Bismillahirrahmanirrahim
Sen eskiden şarktaki bedevî aşâirde seyahat ettiğin vakit, onları medeniyet ve terakkiyata çok teşvik ediyordun. Neden kırk seneye yakındır medeniyet-i hâzıradan “mim’siz” diyerek hayat-ı içtimaiyeden çekildin, inzivaya sokuldun?

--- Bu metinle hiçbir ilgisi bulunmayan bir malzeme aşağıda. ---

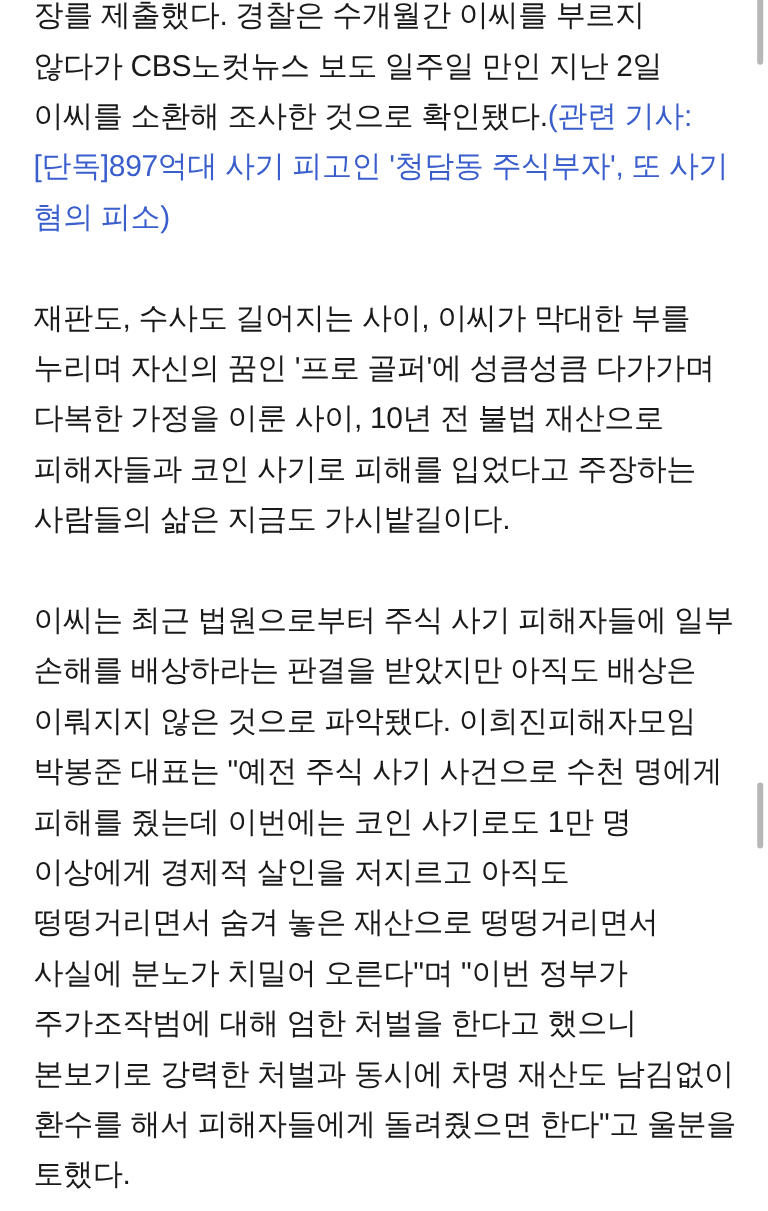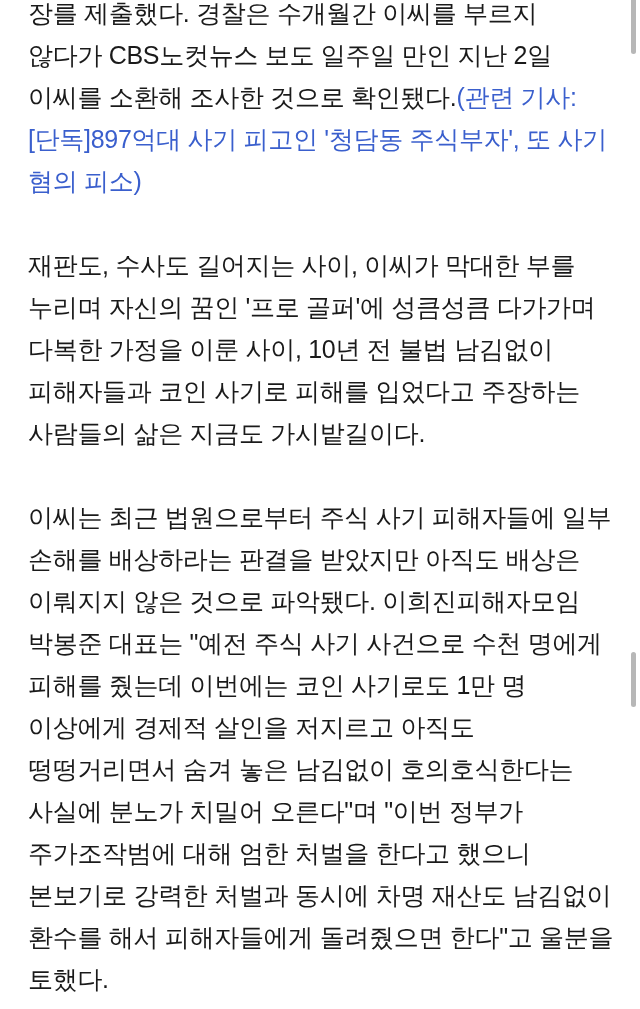--- a/index.html
+++ b/index.html
@@ -96,7 +96,7 @@
   <div class="gap"></div>
 
   <p class="para">
-    <span>재판도, 수사도 길어지는 사이, 이씨가 막대한 부를 누리며 자신의 꿈인 '프로 골퍼'에 성큼성큼 다가가며 다복한 가정을 이룬 사이, 10년 전 불법 남김없이 피해자들과 코인 사기로 피해를 입었다고 주장하는 사람들의 삶은 지금도 가시밭길이다.</span>
+    <span>재판도, 수사도 길어지는 사이, 이씨가 막대한 부를 누리며 자신의 꿈인 '프로 골퍼'에 성큼성큼 다가가며 다복한 가정을 이룬 사이, 10년 전 불법 재산으로 피해자들과 코인 사기로 피해를 입었다고 주장하는 사람들의 삶은 지금도 가시밭길이다.</span>
   </p>
 
   <div class="gap"></div>

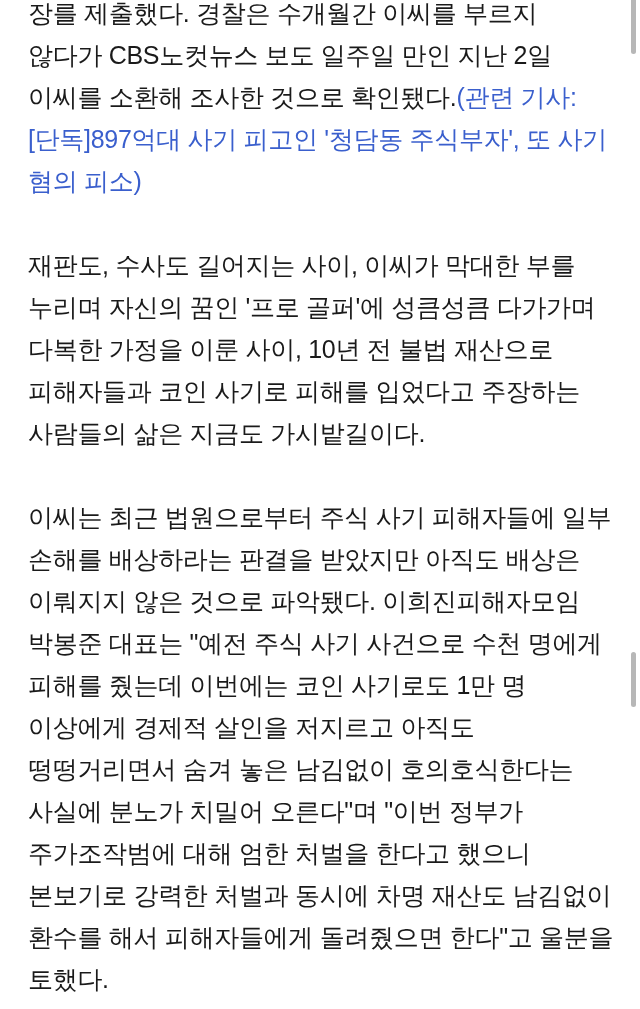--- a/index.html
+++ b/index.html
@@ -102,7 +102,7 @@
   <div class="gap"></div>
 
   <p class="para">
-    <span>이씨는 최근 법원으로부터 주식 사기 피해자들에 일부 손해를 배상하라는 판결을 받았지만 아직도 배상은 이뤄지지 않은 것으로 파악됐다. 이희진피해자모임 박봉준 대표는 "예전 주식 사기 사건으로 수천 명에게 피해를 줬는데 이번에는 코인 사기로도 1만 명 이상에게 경제적 살인을 저지르고 아직도 떵떵거리면서 숨겨 놓은 남김없이 호의호식한다는 사실에 분노가 치밀어 오른다"며 "이번 정부가 주가조작범에 대해 엄한 처벌을 한다고 했으니 본보기로 강력한 처벌과 동시에 차명 재산도 남김없이 환수를 해서 피해자들에게 돌려줬으면 한다"고 울분을 토했다.</span>
+    <span>이씨는 최근 법원으로부터 주식 사기 피해자들에 일부 손해를 배상하라는 판결을 받았지만 아직도 배상은 이뤄지지 않은 것으로 파악됐다. 이희진피해자모임 박봉준 대표는 "예전 주식 사기 사건으로 수천 명에게 피해를 줬는데 이번에는 코인 사기로도 1만 명 이상에게 경제적 살인을 저지르고 아직도 떵떵거리면서 숨겨 놓은 재산으로 떵떵거리면서 사실에 분노가 치밀어 오른다"며 "이번 정부가 주가조작범에 대해 엄한 처벌을 한다고 했으니 본보기로 강력한 처벌과 동시에 차명 재산도 남김없이 환수를 해서 피해자들에게 돌려줬으면 한다"고 울분을 토했다.</span>
   </p>
 
   <div class="scrollbar-track">

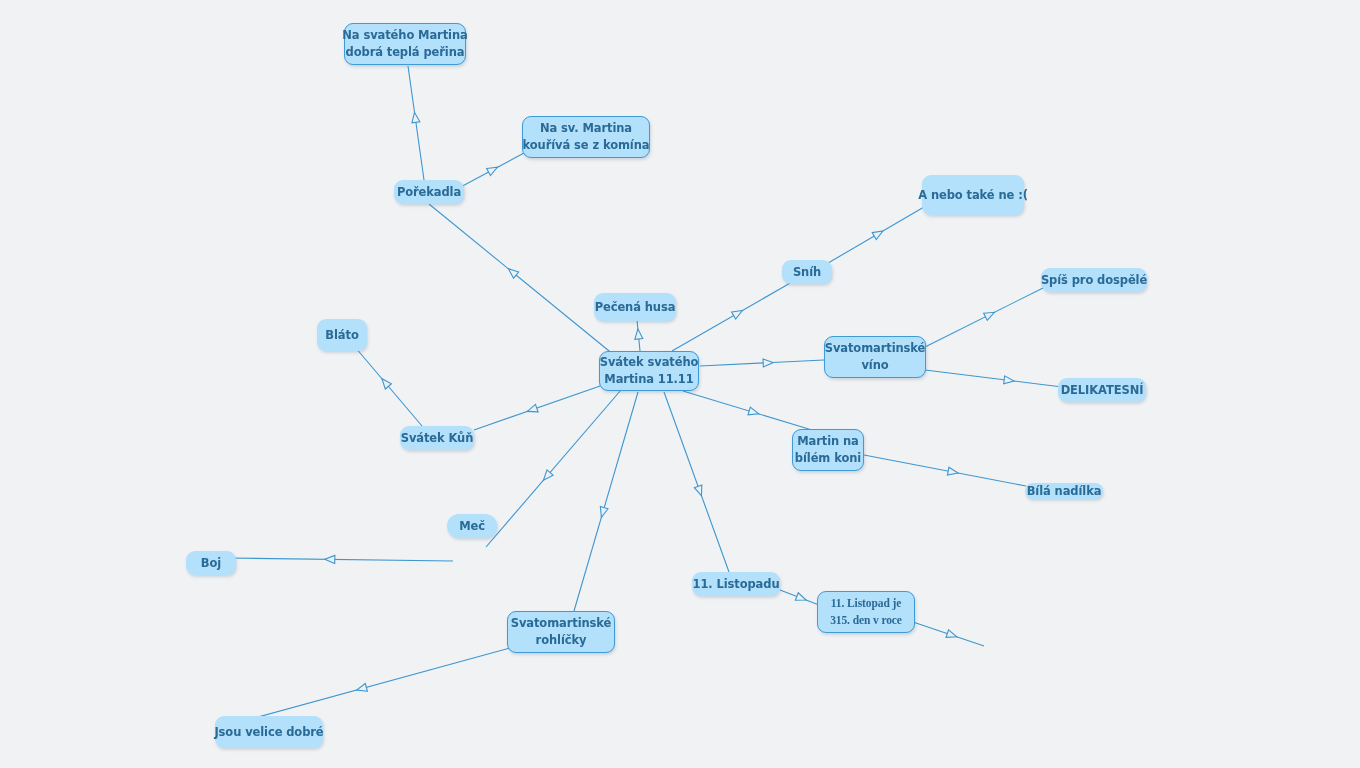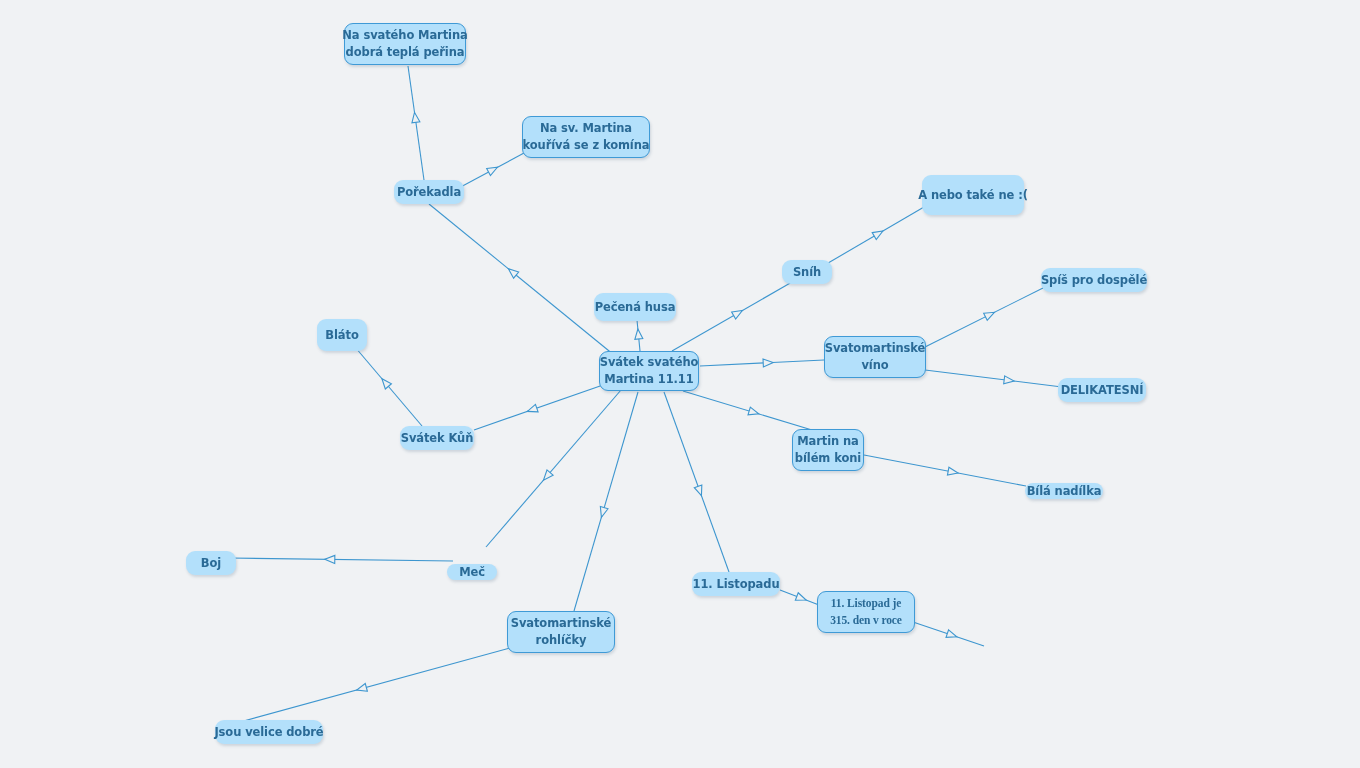--- a/index.html
+++ b/index.html
@@ -156,7 +156,7 @@
     <div class="node bordered" style="left: 561px; top: 632px; width: 108px; height: 42px;">Svatomartinské
 rohlíčky</div>
     <div class="node" style="left: 269px; top: 732px; width: 108px; height: 24px;">Jsou velice dobré</div>
-    <div class="node" style="left: 472px; top: 572px; width: 40px; height: 16px; border-radius: 12px;">Meč</div>
+    <div class="node" style="left: 472px; top: 526px; width: 40px; height: 24px; border-radius: 12px;">Meč</div>
     <div class="node" style="left: 211px; top: 563px; width: 34px; height: 24px;">Boj</div>
     <div class="node" style="left: 437px; top: 438px; width: 74px; height: 24px;">Svátek Kůň</div>
     <div class="node" style="left: 342px; top: 335px; width: 44px; height: 32px;">Bláto</div>

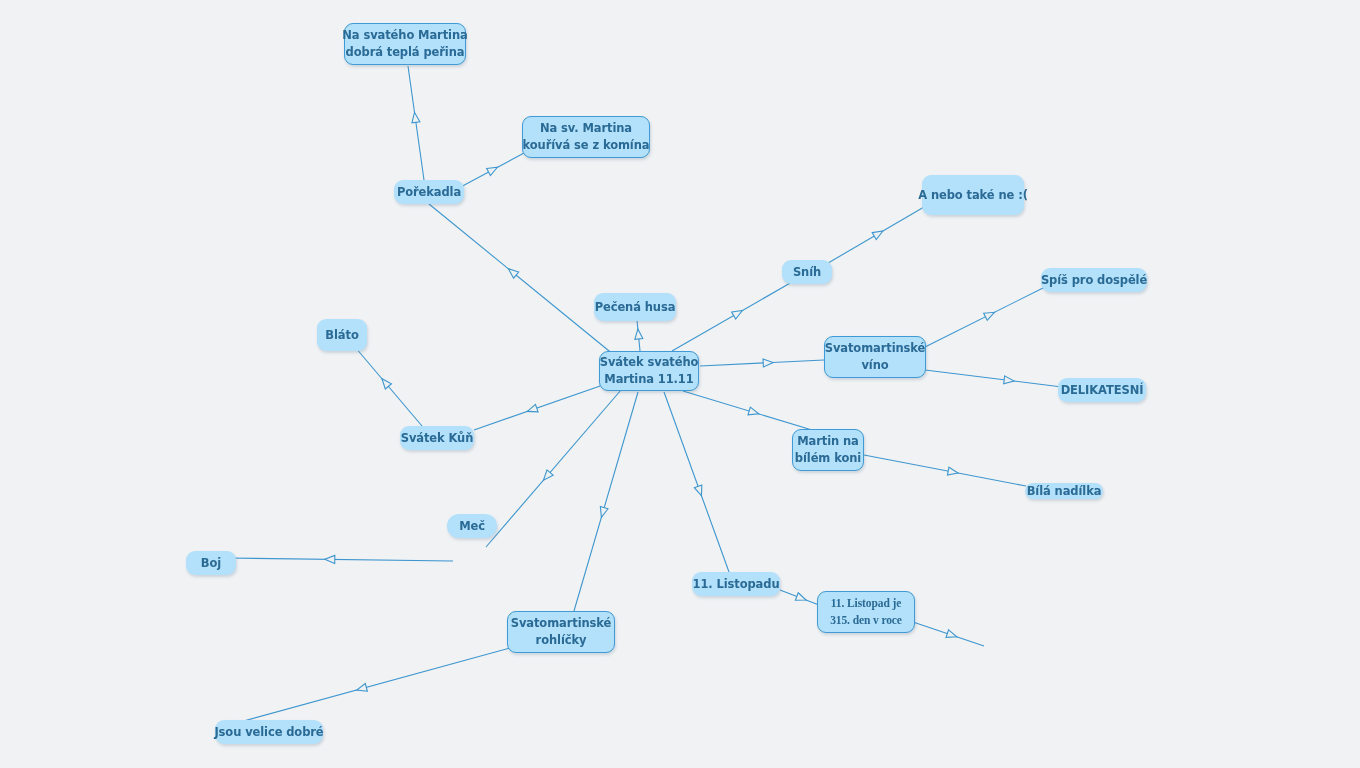--- a/index.html
+++ b/index.html
@@ -155,7 +155,7 @@
 315. den v roce</div>
     <div class="node bordered" style="left: 561px; top: 632px; width: 108px; height: 42px;">Svatomartinské
 rohlíčky</div>
-    <div class="node" style="left: 269px; top: 732px; width: 108px; height: 24px;">Jsou velice dobré</div>
+    <div class="node" style="left: 269px; top: 732px; width: 108px; height: 32px;">Jsou velice dobré</div>
     <div class="node" style="left: 472px; top: 526px; width: 40px; height: 24px; border-radius: 12px;">Meč</div>
     <div class="node" style="left: 211px; top: 563px; width: 34px; height: 24px;">Boj</div>
     <div class="node" style="left: 437px; top: 438px; width: 74px; height: 24px;">Svátek Kůň</div>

Elcevap: Medeniyet-i hâzıra-i garbiye, semavî kanun-u esasîlere muhalif olarak hareket ettiği için seyyiatı hasenatına, hatâları, zararları, fâidelerine râcih geldi. Medeniyetteki maksud-u hakikî olan istirahat-i umumiye ve saadet-i hayat-ı dünyeviye bozuldu. İktisat, kanaat yerine israf ve sefahet; ve sa’y ve hizmet yerine tembellik ve istirahat meyli galebe çaldığından, biçare beşeri hem gayet fakir, hem gayet tembel eyledi. Semavî Kur’ân’ın kanun-u esasîsi,
لَيْسَ لِـْلإِنْسَانِ إِلاَّ مَا سَعٰى1 كُلُوا وَاشْرَبُوا وَلاَ تُسْرِفُوا2
ferman-ı esasîsiyle, “beşerin saadet-i hayatiyesi, iktisat ve sa’ye gayrette olduğunu ve onunla beşerin havas, avâm tabakası birbiriyle barışabilir” diye Risale-i Nur bu esası izaha binaen, kısa bir iki nükte söyleyeceğim:
Birincisi: Bedevîlikte beşer üç dört şeye muhtaç oluyordu. O üç dört hâcâtını tedarik etmeyen, on adette ancak ikisiydi. Şimdiki garp medeniyet-i zâlime-i hâzırası, su-i istimâlât ve israfat ve hevesatı tehyiç ve havâic-i gayr-ı zaruriyeyi, zarurî hâcatlar hükmüne getirip görenek ve tiryakilik cihetiyle, şimdiki o medenî insanın tam muhtaç olduğu dört hâcâtı yerine, yirmi şeye bu zamanda muhtaç oluyor. O yirmi hâcâtı tam helâl bir tarzda tedarik edecek, yirmiden ancak ikisi olabilir; on sekizi muhtaç hükmünde kalır. Demek, bu medeniyet-i hâzıra insanı çok fakir ediyor. O ihtiyaç cihetinde beşeri zulme, başka haram kazanmaya sevk etmiş. Biçare avâm ve havas tabakasını daima mübarezeye teşvik etmiş. Kur’ân’ın kanun-u esasîsi olan “vücub-u zekât, hurmet-i riba” vasıtasıyla avâmın havassa karşı itaatini ve havassın avâma karşı şefkatini temin eden o kudsî kanunu bırakıp burjuvaları zulme, fukaraları isyana sevk etmeye mecbur etmiş. İstirahat-i beşeriyeyi zîr ü zeber etti.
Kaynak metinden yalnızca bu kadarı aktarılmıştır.